**TASK:**
Reproduce the records below exactly as they appear, omitting any pictures they contain.

= Beginning of Section =

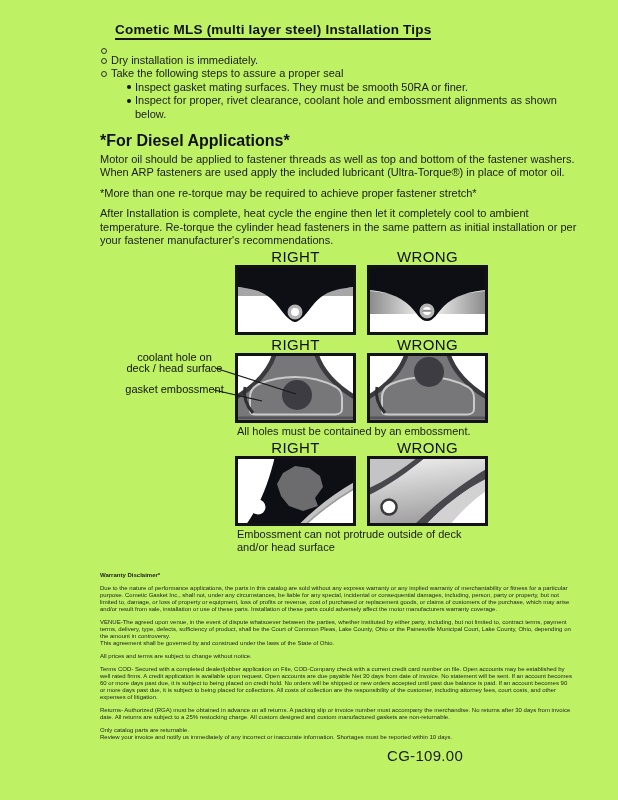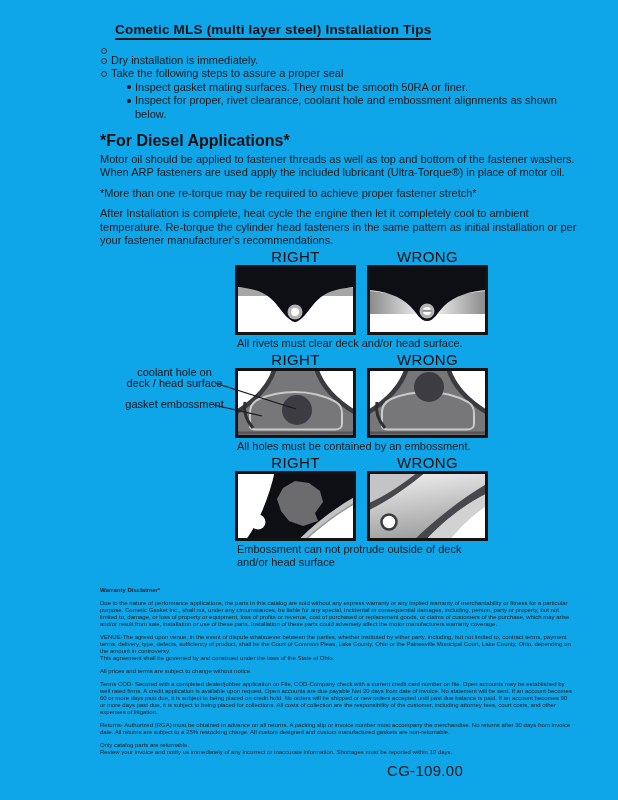--- a/index.html
+++ b/index.html
@@ -3,7 +3,7 @@
 <meta charset="utf-8">
 <style>
   html,body{margin:0;padding:0;background:#e9e9e9}
-  .page{position:relative;width:618px;height:800px;background:#0ea5e9;
+  .page{position:relative;width:618px;height:800px;background:#bef264;
         font-family:"Liberation Sans",sans-serif;color:#1a1a1a;overflow:hidden;margin:0 auto}
   .content{position:absolute;left:100px;top:20px;width:478px}
 

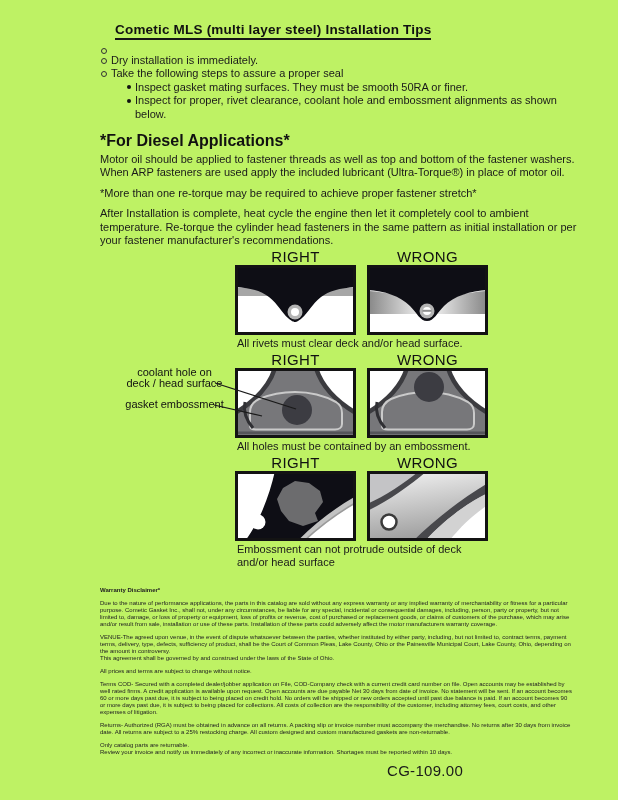--- a/index.html
+++ b/index.html
@@ -111,7 +111,6 @@
           <rect x="1.5" y="1.5" width="118" height="67" fill="none" stroke="#131313" stroke-width="3"></rect>
         </svg>
       </div>
-      <div class="dg-caption">All rivets must clear deck and/or head surface.</div>
     </div>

= End of Section =

**EXERCISE RESPONSE:**
--- a/index.html
+++ b/index.html
@@ -3,7 +3,7 @@
 <meta charset="utf-8">
 <style>
   html,body{margin:0;padding:0;background:#e9e9e9}
-  .page{position:relative;width:618px;height:800px;background:#0ea5e9;
+  .page{position:relative;width:618px;height:800px;background:#bef264;
         font-family:"Liberation Sans",sans-serif;color:#1a1a1a;overflow:hidden;margin:0 auto}
   .content{position:absolute;left:100px;top:20px;width:478px}
 

--- a/index.html
+++ b/index.html
@@ -111,7 +111,6 @@
           <rect x="1.5" y="1.5" width="118" height="67" fill="none" stroke="#131313" stroke-width="3"></rect>
         </svg>
       </div>
-      <div class="dg-caption">All rivets must clear deck and/or head surface.</div>
     </div>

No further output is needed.